_Task directions_
Transcribe every entry verbatim; omit pictures.

_Input data_
┌──
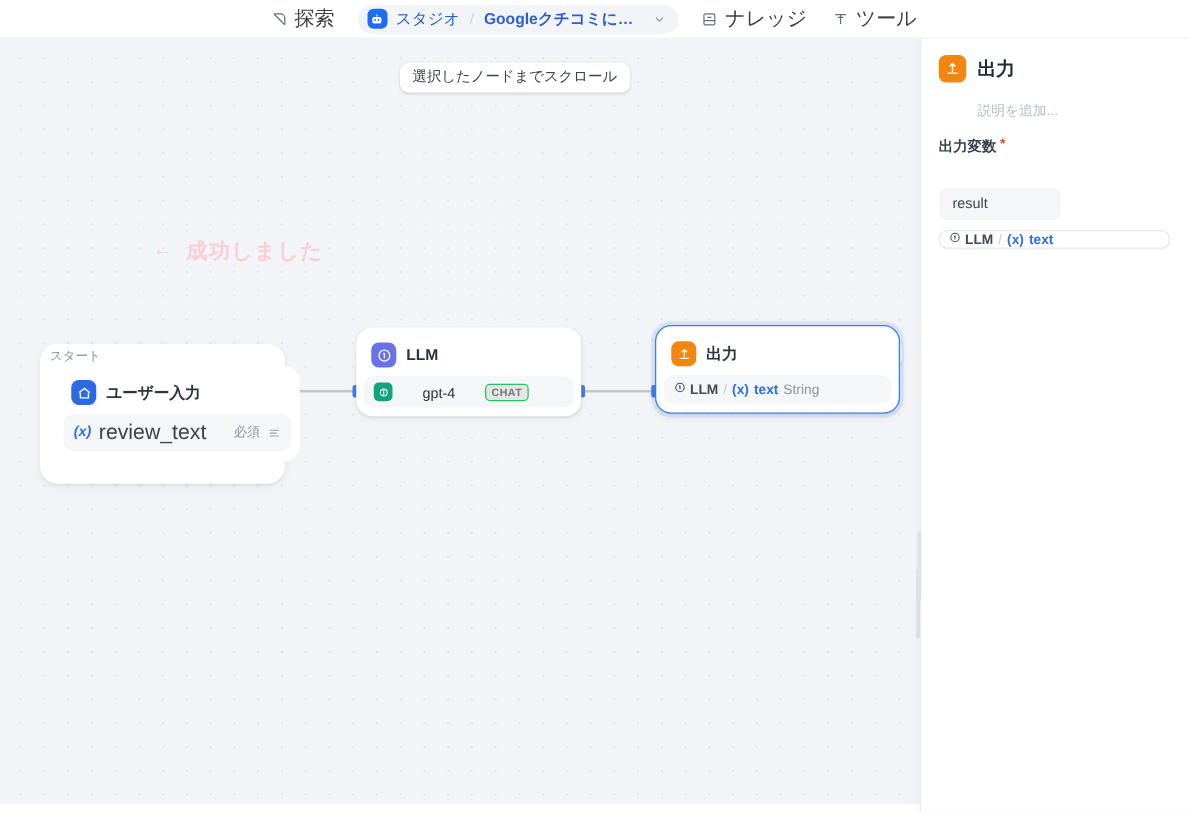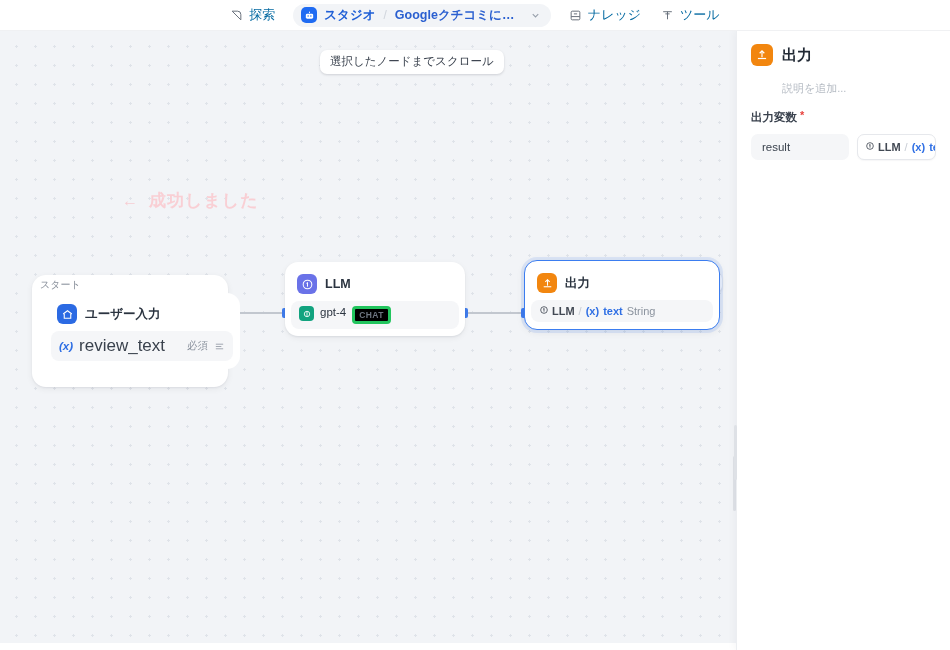"探索" .hdr-item { color: #0369a1 -> #404040; font-size: 13px -> 16px }
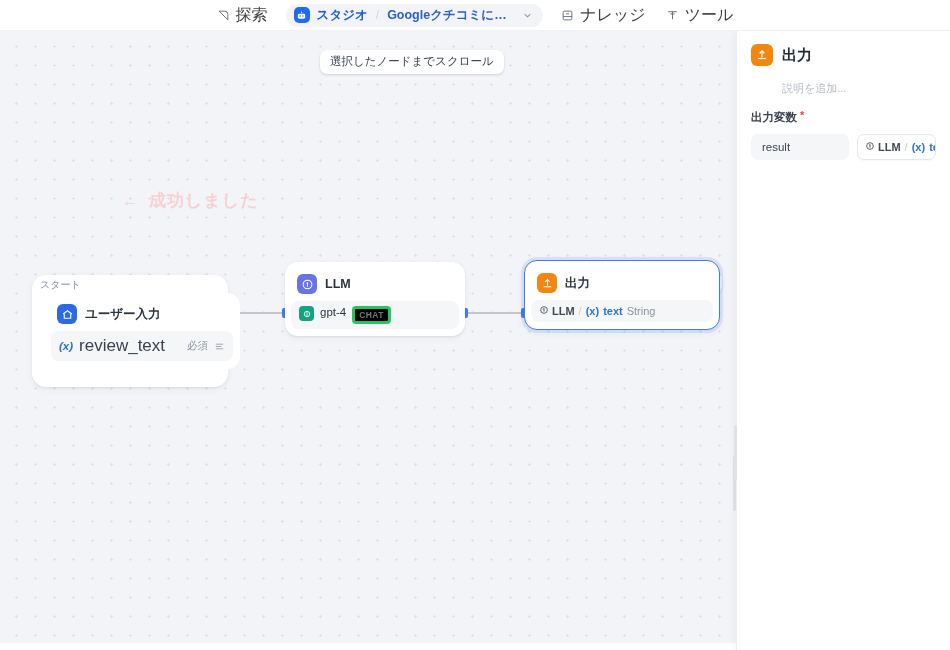"スタジオ" .studio-pill .label { font-weight: 700 -> 400 }
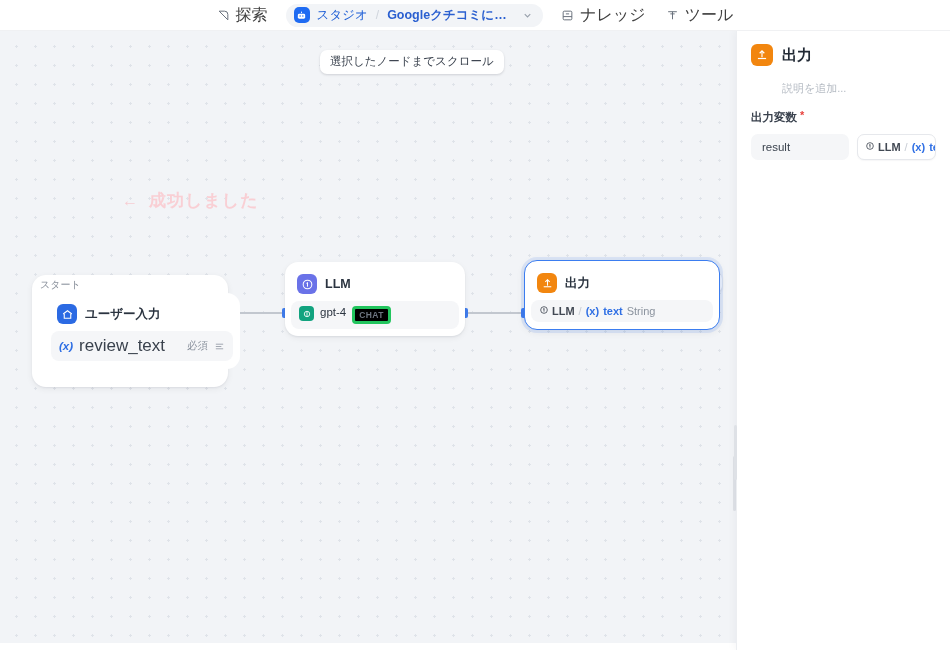"result" .var-row { flex-direction: none -> column; margin-top: 9px -> 25px }
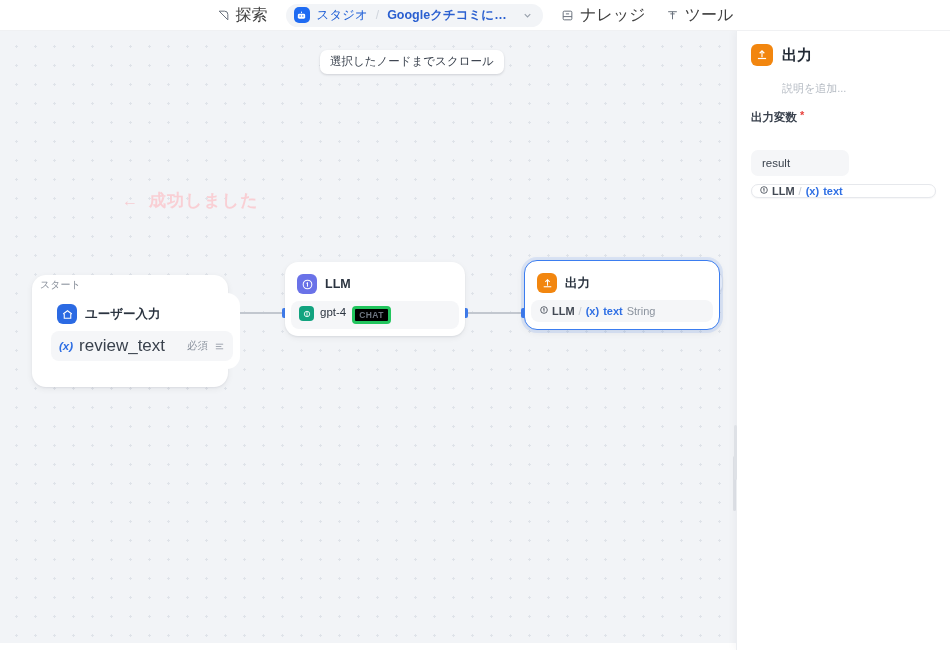"gpt-4" .model-chip { align-items: flex-start -> flex-end; gap: 6px -> 24px }
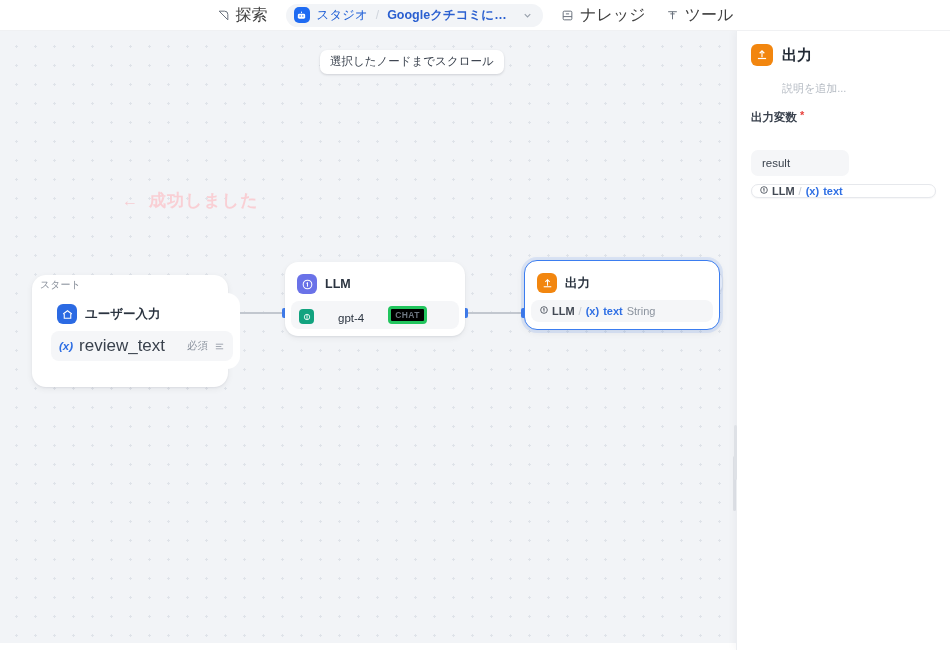"CHAT" .chat-badge { background: #000000 -> #e5e5e5; border: 3px solid #22c55e -> 1px solid #22c55e }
└──
_Task result_
"探索" .hdr-item { color: #0369a1 -> #404040; font-size: 13px -> 16px }
"スタジオ" .studio-pill .label { font-weight: 700 -> 400 }
"result" .var-row { flex-direction: none -> column; margin-top: 9px -> 25px }
"gpt-4" .model-chip { align-items: flex-start -> flex-end; gap: 6px -> 24px }
"CHAT" .chat-badge { background: #000000 -> #e5e5e5; border: 3px solid #22c55e -> 1px solid #22c55e }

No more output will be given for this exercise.